In some embodiments, at least one of the one or more amino acid modifications includes a substitution of an amino acid residue having a pKa of between about 6.0 and about 8.0 with an amino acid residue having a pKa that is greater than about 8.0 or less than about 6.0.
In some embodiments, at least one of the one or more amino acid substitutions includes a substitution of an amino acid residue selected from the group consisting of His, Glu, Asp, Tyr, and Lys with another amino acid residue.
In some embodiments, at least one of the one or more amino acid modifications is a substitution of an amino acid residue with an alanine residue.
In some embodiments of the method, at least one of the one or more amino acid modifications in the polymerase is a deletion of an amino acid.

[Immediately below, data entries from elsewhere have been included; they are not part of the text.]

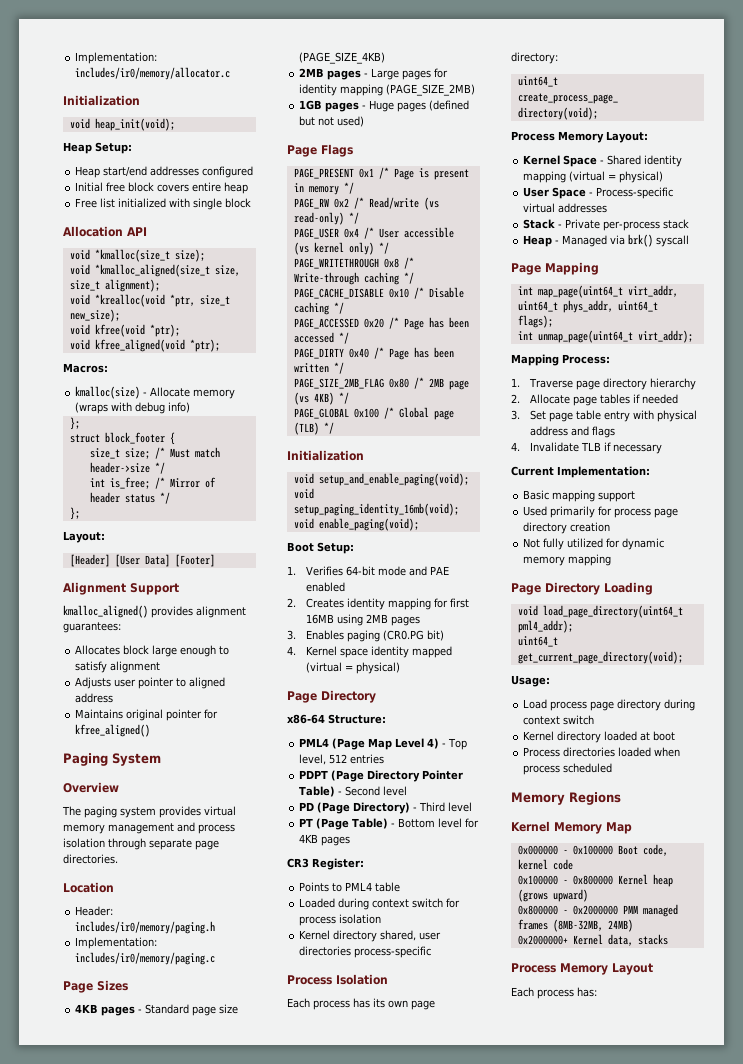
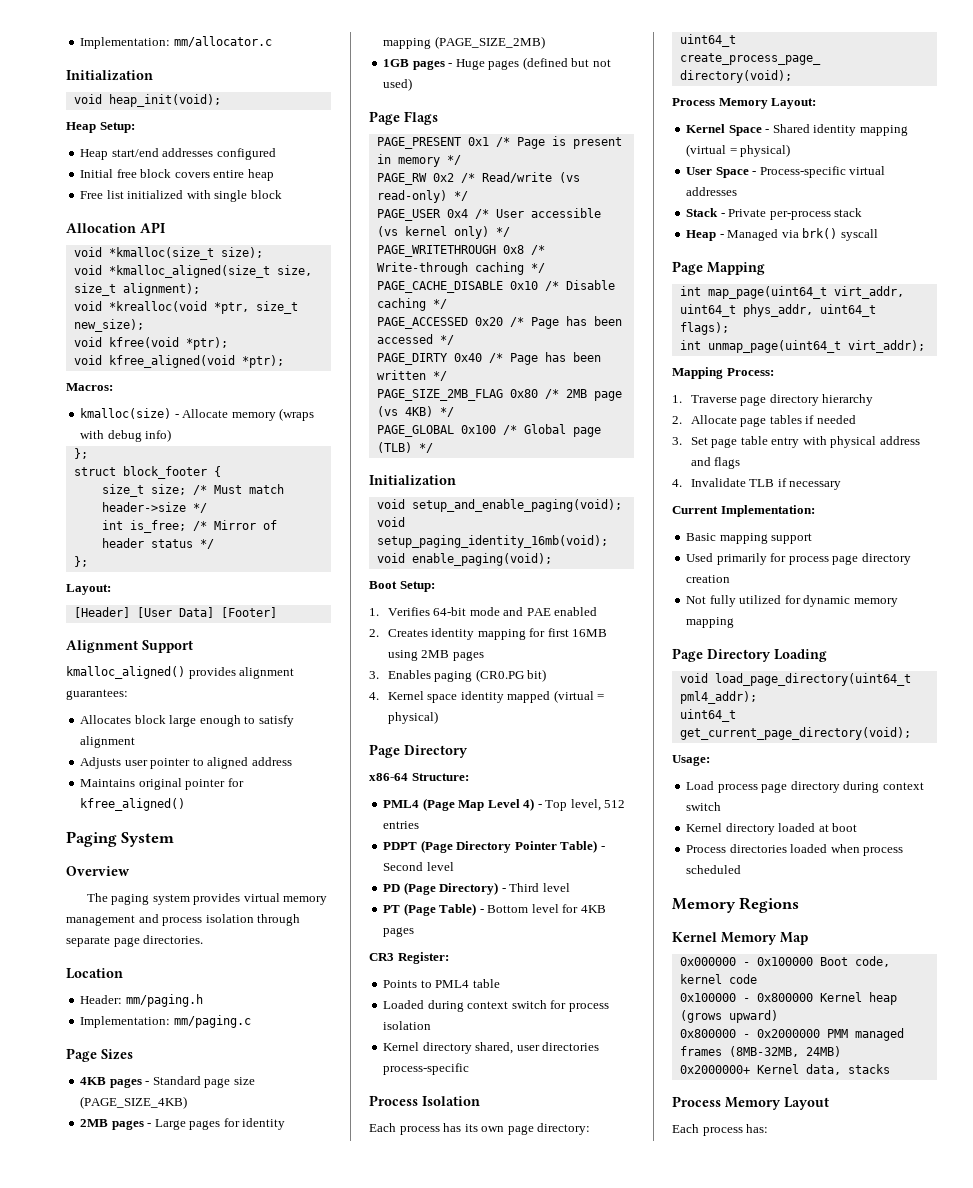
- Implementation: includes/ir0/memory/allocator.c
+ Implementation: mm/allocator.c
- Header: includes/ir0/memory/paging.h
- Implementation: includes/ir0/memory/paging.c
+ Header: mm/paging.h
+ Implementation: mm/paging.c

In some embodiments, at least one of the one or more deleted amino acids is an amino acid residue having a pKa of between about 4.0 and about 10.0. In some embodiments, the amino acid residue having a pKa that is greater than about 10.0 or less than about 4.0 is selected from the group consisting of: Arg, Asp, Gln, ly, Ile, Leu, Norleucine (Nle), Met, Phe, Ser, Thr, Trp, Val and N-terminal Formylmethionine (N-fMet).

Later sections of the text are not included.